Smart Re-Injection generates a plan to free context budget by downgrading non-target files (e.g., switching from full to signatures mode) while protecting files critical to the current intent.
Multi-Agent Intelligence
When multiple AI agents collaborate (e.g., a coder and a reviewer), lean-ctx provides structured handoffs, role-based context depth, and cross-agent knowledge sharing.
How it works
HandoffPackage bundles the current session ledger, structured intent, and context snapshot into a single transferable unit - so the receiving agent starts with full situational awareness instead of a blank slate.
Seven agent roles are recognized: Coder, Reviewer, Planner, Explorer, Debugger, Tester, and Orchestrator. Each gets a tailored ContextDepthConfig - a Coder gets more full-file reads, a Reviewer gets more signatures, an Explorer gets broader graph context.
Example
Agent "coder-1" (role: Coder):
max_files_full: 8
preferred_mode: full
context_budget: 80%
Agent "reviewer-1" (role: Reviewer):
max_files_full: 3
preferred_mode: signatures
context_budget: 60%
Shared Knowledge:
K:discovery:auth_bug = "null check missing in line 42"

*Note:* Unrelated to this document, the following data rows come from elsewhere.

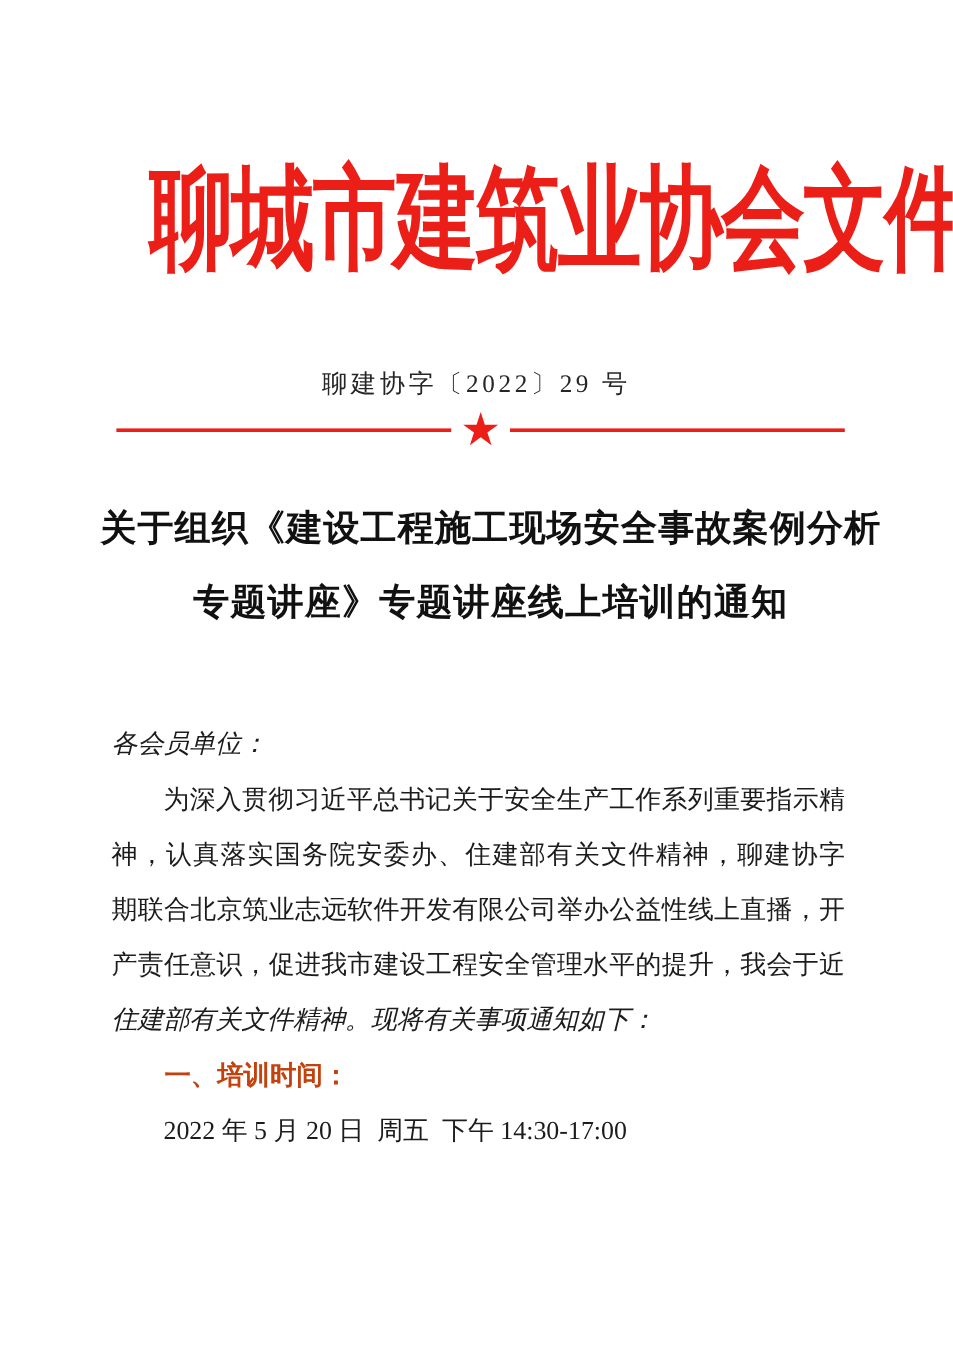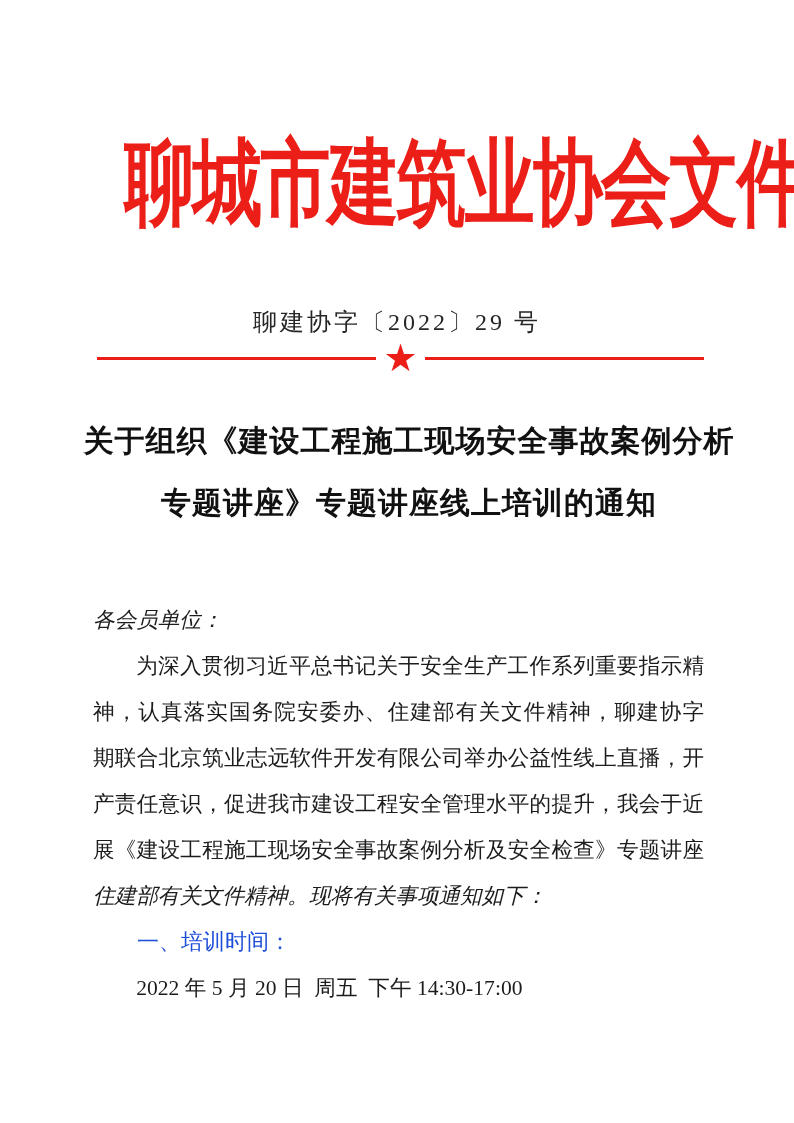"聊建协字〔2022〕29 号" .doc-number { font-size: 24px -> 21px }
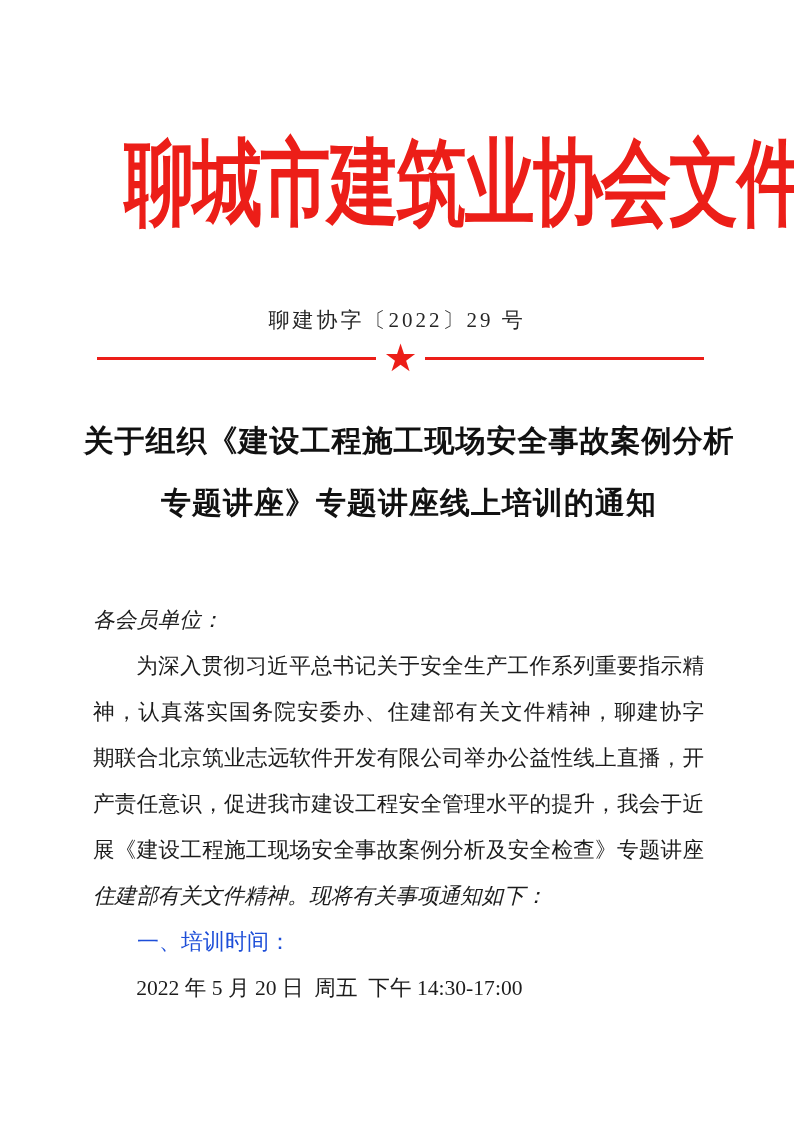"展《建设工程施工现场安全事故案例分析及安全检查》专题讲座" div.p-line { html: <div>展《建设工程施工现场安全事故案例分析及安全检查》专题讲座</div> -> none }
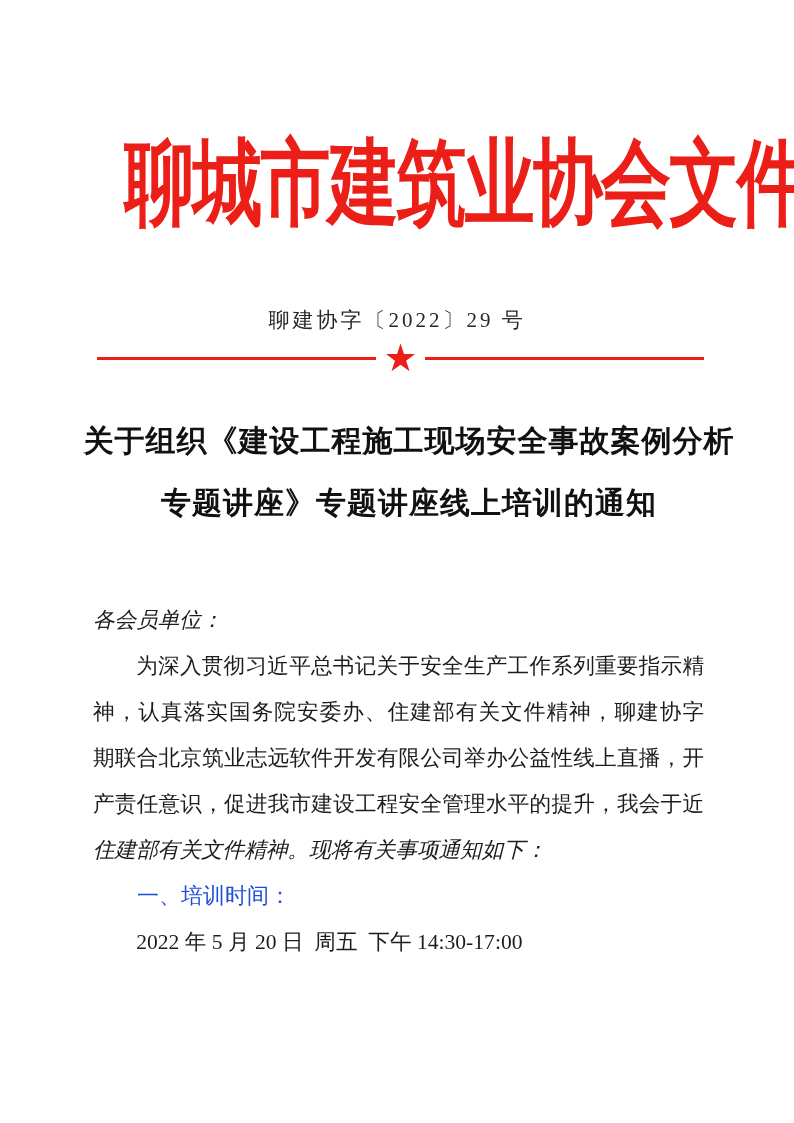"一、培训时间：" .section-heading { color: #1d4ed8 -> #c2410c; font-weight: normal -> bold }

K:decision:fix_approach = "add Option<T> wrapper"
→ reviewer-1 inherits these facts without re-reading filesCross-Agent Knowledge Sharing lets agents exchange structured facts (e.g., "discovery:auth_bug=null check missing in line 42") via a shared scratchpad. New agents inherit relevant knowledge without re-discovering it.
Community Detection (Louvain)
The core::community module clusters files by their dependency graph using the
Louvain algorithm. This groups tightly-coupled files into communities, enabling
more intelligent context selection — files in the same community as your target are prioritized
for preloading and receive higher relevance scores during task-driven reads.
Code Smell Detection
The ctx_smells tool detects long functions, deep nesting, and high cyclomatic complexity
using the core::smells module. Detected smells are scored with graph-enriched weighting —
files with high PageRank or many dependents receive amplified smell scores, surfacing maintenance
hotspots that have the widest blast radius across the codebase.